By 1900 it had disappeared from the two main islands and survived only on Little Mangere, a tiny, windswept stack with sheer cliffs that helped keep predators away but didn’t offer the birds much protection from the elements. By 1972 only 18 were left. By 1976, seven.
In the meantime, though, the government had bought nearby Mangere Island and begun to reforest it, and all the birds were moved there. Nevertheless, by 1980, there were just five, with only one breeding pair. But by fostering eggs to other bird species on other islands – which improved the survival chances of the chicks and spurred the breeding female to nest again – conservationists painstakingly cranked the species back to life. Now there are about 250 black robins on Mangere and South East islands, and there are plans to repopulate other islands in the Chathams.
NAME |
Pompeii worm Alvinella pompejana |
LOCATION |
deep-sea hydrothermal vents |
ABILITY |
withstanding scalding water |
© Peter Batson/imagequest3d.com
The Pompeii worm thrives in large colonies in one of the darkest, deepest, most hellish places on Earth – close to a geyser of water so hot it could melt the worm in a second. It is also subject to a pressure great enough to crush a person and doused in a soup of toxic sulphur and heavy metals. Communities of Pompeii worms cling to the sides of ‘smokers’ 2–3 km (1.2–1.9 miles) under the sea. These belching chimneys grow over hydrothermal vents on volcanic mountain ranges, created from the chemicals that precipitate out as 300°C (572°F) vent water meets cold seawater.

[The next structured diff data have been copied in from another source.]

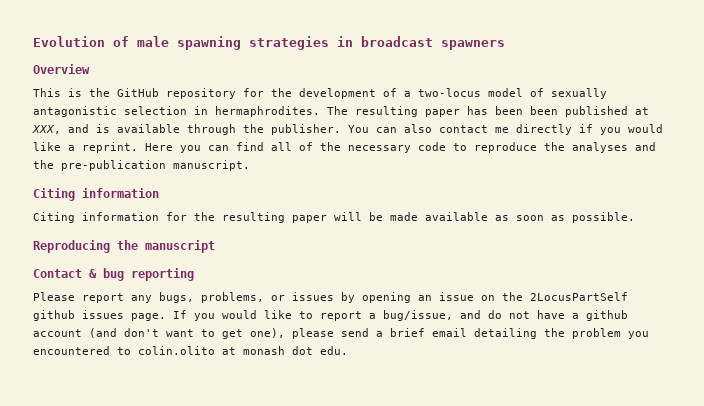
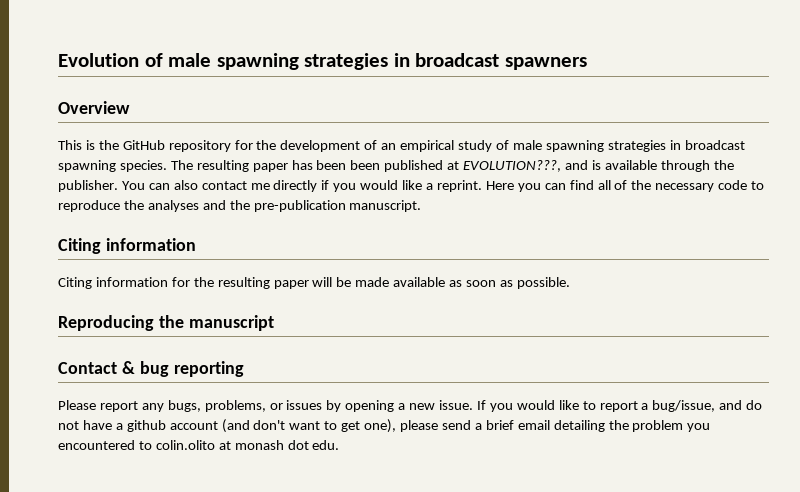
[404,88,607,99] [33,106,320,117] a two-locus model of sexually antagonistic selection in hermaphrodites. -> [381,140,745,152] [58,160,167,172] an empirical study of male spawning strategies in broadcast spawning species.
[32,125,61,134] XXX, -> [463,160,562,172] EVOLUTION???,
[418,292,628,301] [33,310,166,321] an issue on the 2LocusPartSelf github issues page. -> [398,400,474,410] a new issue.

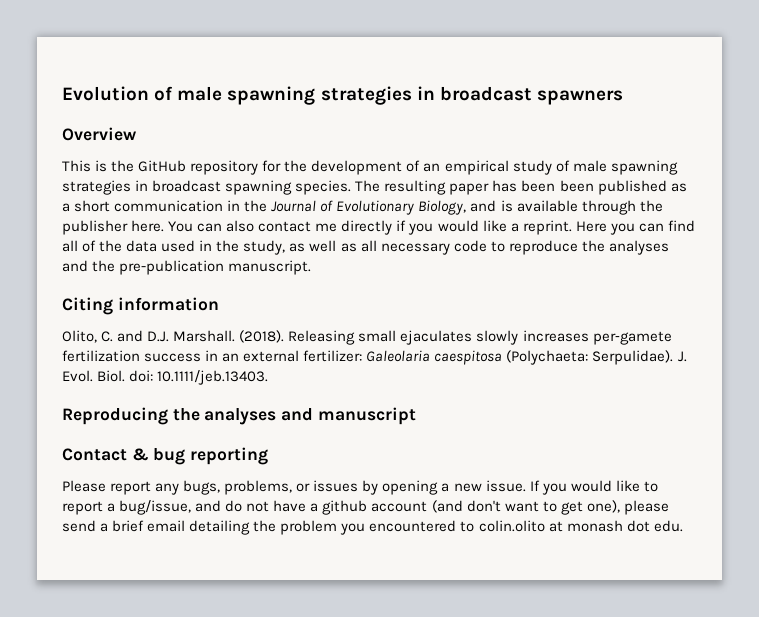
[447,160,562,172] at EVOLUTION???, -> [670,183,687,192] [62,200,467,215] as a short communication in the Journal of Evolutionary Biology,
[58,180,118,192] publisher. -> [62,220,165,235] publisher here.
(652, 185) none -> [126,240,377,255] data used in the study, as well as all
[58,277,570,289] Citing information for the resulting paper will be made available as soon as possible. -> [62,330,672,345] [62,350,687,365] [62,370,269,385] Olito, C. and D.J. Marshall. (2018). Releasing small ejaculates slowly increases per‐gamete fertilization success in an external fertilizer: Galeolaria caespitosa (Polychaeta: Serpulidae). J. Evol. Biol. doi: 10.1111/jeb.13403.
(184, 321) none -> [204,408,314,425] analyses and

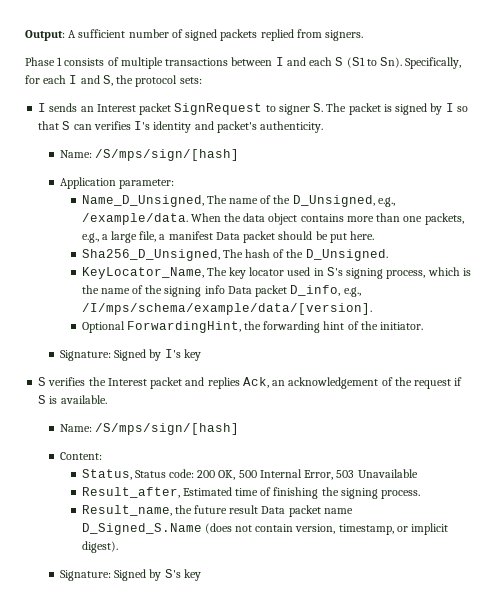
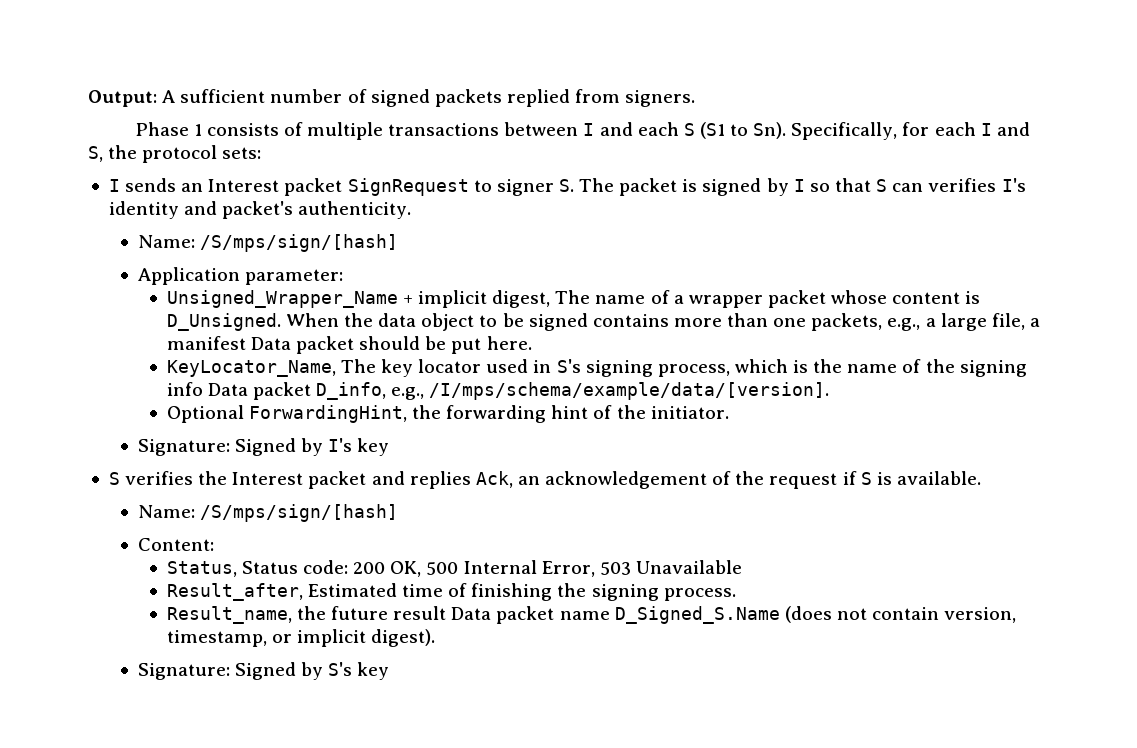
[81,195,395,207] [81,213,188,225] Name_D_Unsigned, The name of the D_Unsigned, e.g., /example/data. -> [166,290,981,308] [166,313,281,331] Unsigned_Wrapper_Name + implicit digest, The name of a wrapper packet whose content is D_Unsigned.
(298, 219) none -> [479,313,588,331] to be signed
[81,249,388,261] // Sha256_D_Unsigned, The hash of the D_Unsigned. -> (532, 343) none

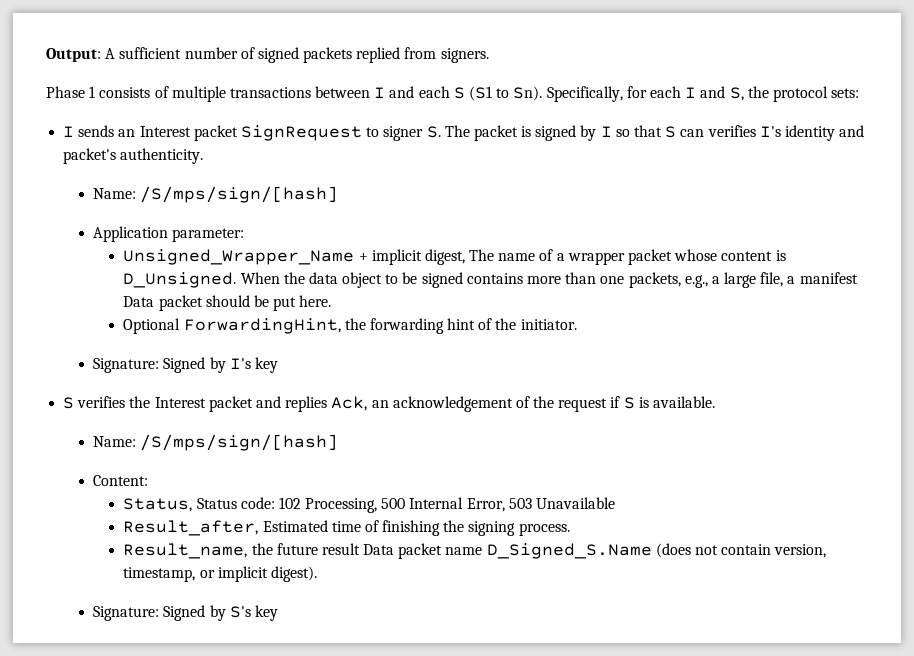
[166,359,1027,377] [166,382,830,400] // KeyLocator_Name, The key locator used in S's signing process, which is the name of the signing info Data packet D_info, e.g., /I/mps/schema/example/data/[version]. -> (332, 301) none
[353,561,422,577] 200 OK, -> [278,497,378,513] 102 Processing,

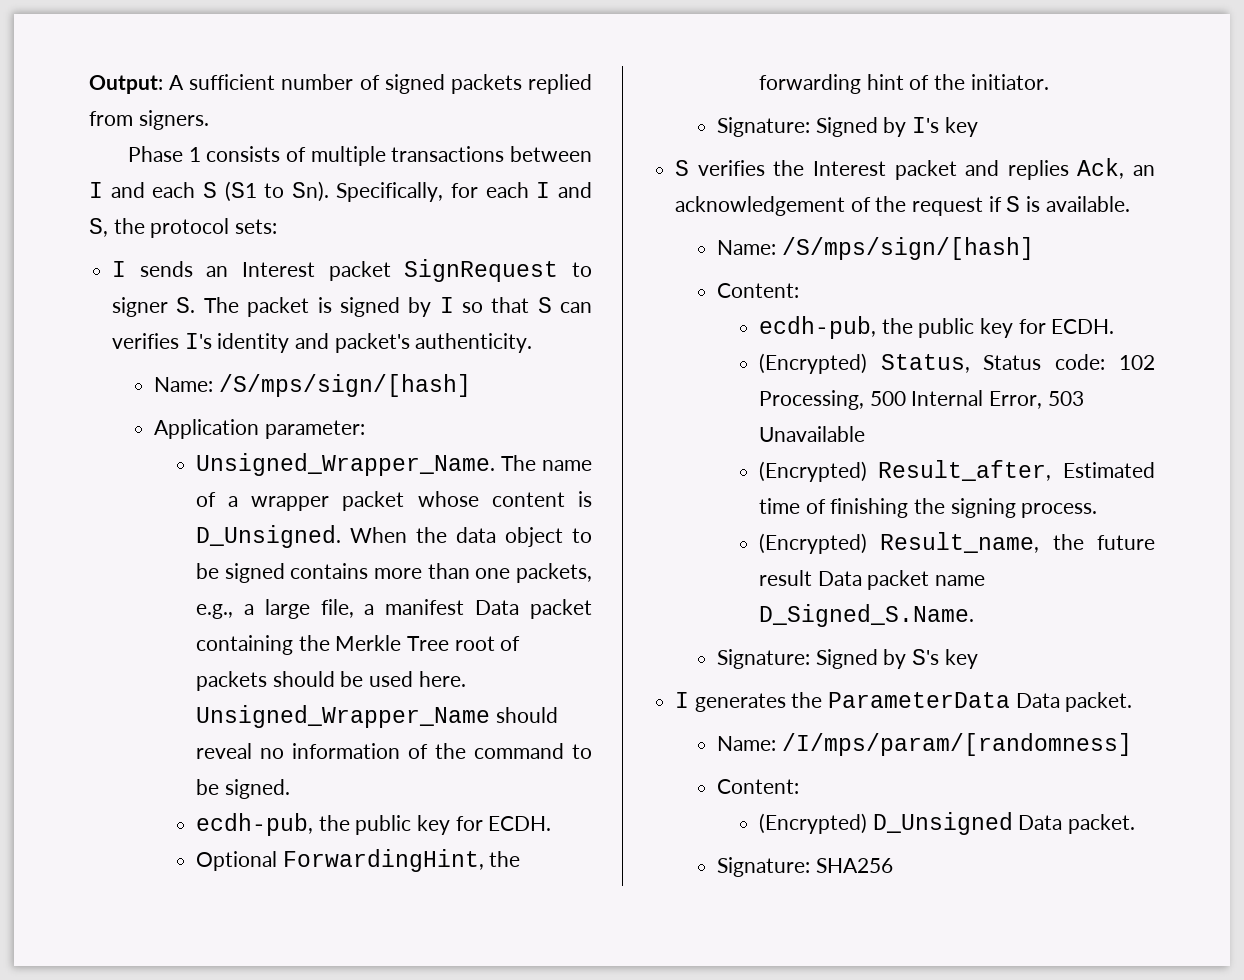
[123,249,465,265] Unsigned_Wrapper_Name + implicit digest, -> [195,453,495,476] Unsigned_Wrapper_Name.
(203, 303) none -> [195,635,521,655] [195,671,267,691] containing the Merkle Tree root of packets
[273,297,297,311] put -> [368,671,413,687] used
(332, 301) none -> [195,705,558,728] [195,743,592,759] [195,779,290,799] [195,813,552,836] Unsigned_Wrapper_Name should reveal no information of the command to be signed. // ecdh-pub, the public key for ECDH.
(149, 480) none -> [758,316,1115,339] [758,353,867,374] ecdh-pub, the public key for ECDH. // (Encrypted)
(616, 503) none -> [758,461,867,482] (Encrypted)
(570, 529) none -> [758,533,867,554] (Encrypted)
[486,543,827,559] [123,566,317,582] D_Signed_S.Name (does not contain version, timestamp, or implicit digest). -> [758,604,974,627] D_Signed_S.Name.
(278, 613) none -> [675,692,1133,712] [717,733,1132,756] [717,779,800,794] [758,812,1135,835] [717,857,893,877] // I generates the ParameterData Data packet. // Name: /I/mps/param/[randomness] // Content: // (Encrypted) D_Unsigned Data packet. // Signature: SHA256

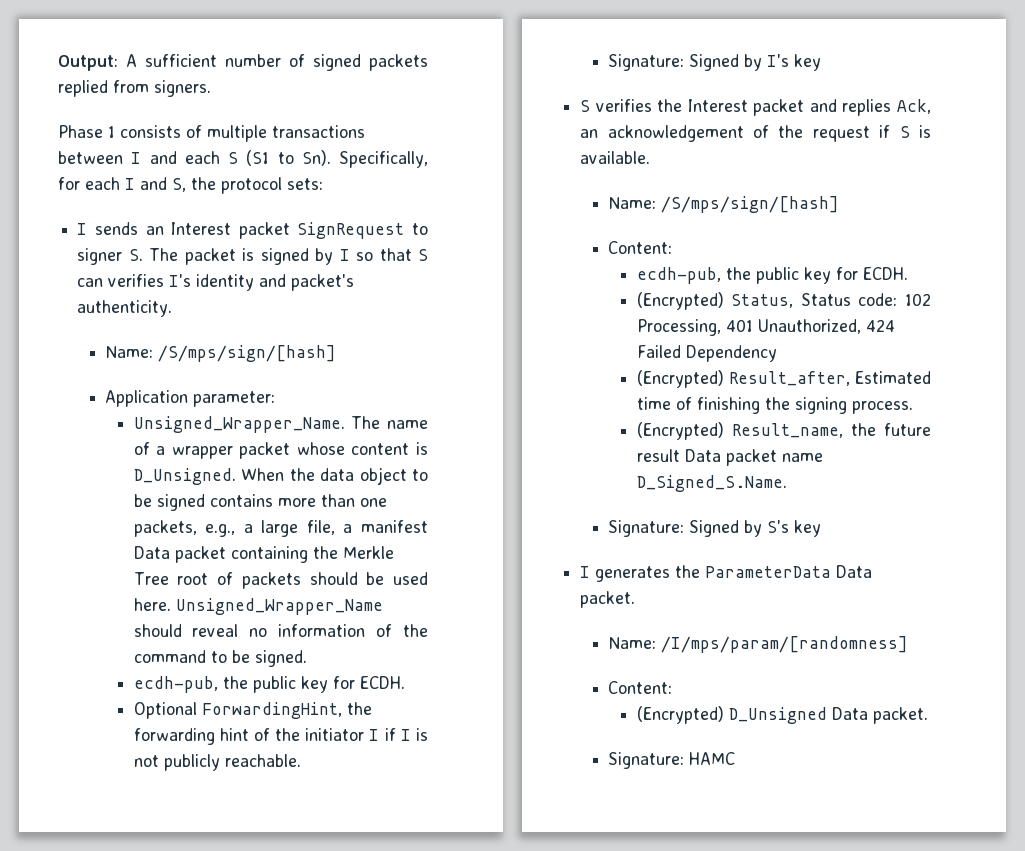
[970,74,1049,90] initiator. -> [305,728,429,741] [133,754,301,771] initiator I if I is not publicly reachable.
[869,390,1084,409] [758,426,865,442] 500 Internal Error, 503 Unavailable -> [725,319,895,334] [636,345,777,362] 401 Unauthorized, 424 Failed Dependency
[815,858,893,873] SHA256 -> [689,752,736,765] HAMC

To survive on a smoker requires super-worm strategies. For its home, the worm makes a paper-like chemical-and-heat-resistant tube. For a thermal blanket, it ‘grows’ a fleece of filamentous bacteria, feeding it with sugar-rich mucus secreted from its back. This blanket may also detoxify the vent fluid in its tube.
Unlike the vent tubeworm Riftia pachyptila , the Pompeii worm has a gut and ‘lips’ which it extends to ‘graze’ on bacteria that grow on the surface of the colony. But no one knows quite how it copes with what are the highest temperatures and temperature gradients experienced by any organism apart from bacteria, for though it angles its head (gills, mainly) away from the hottest water, its tail experiences flushes hotter than 80°C (176°F). Keen to make use of the Pompeii worm’s technology for human endeavours, scientists are now racing against each other to unravel its survival secrets.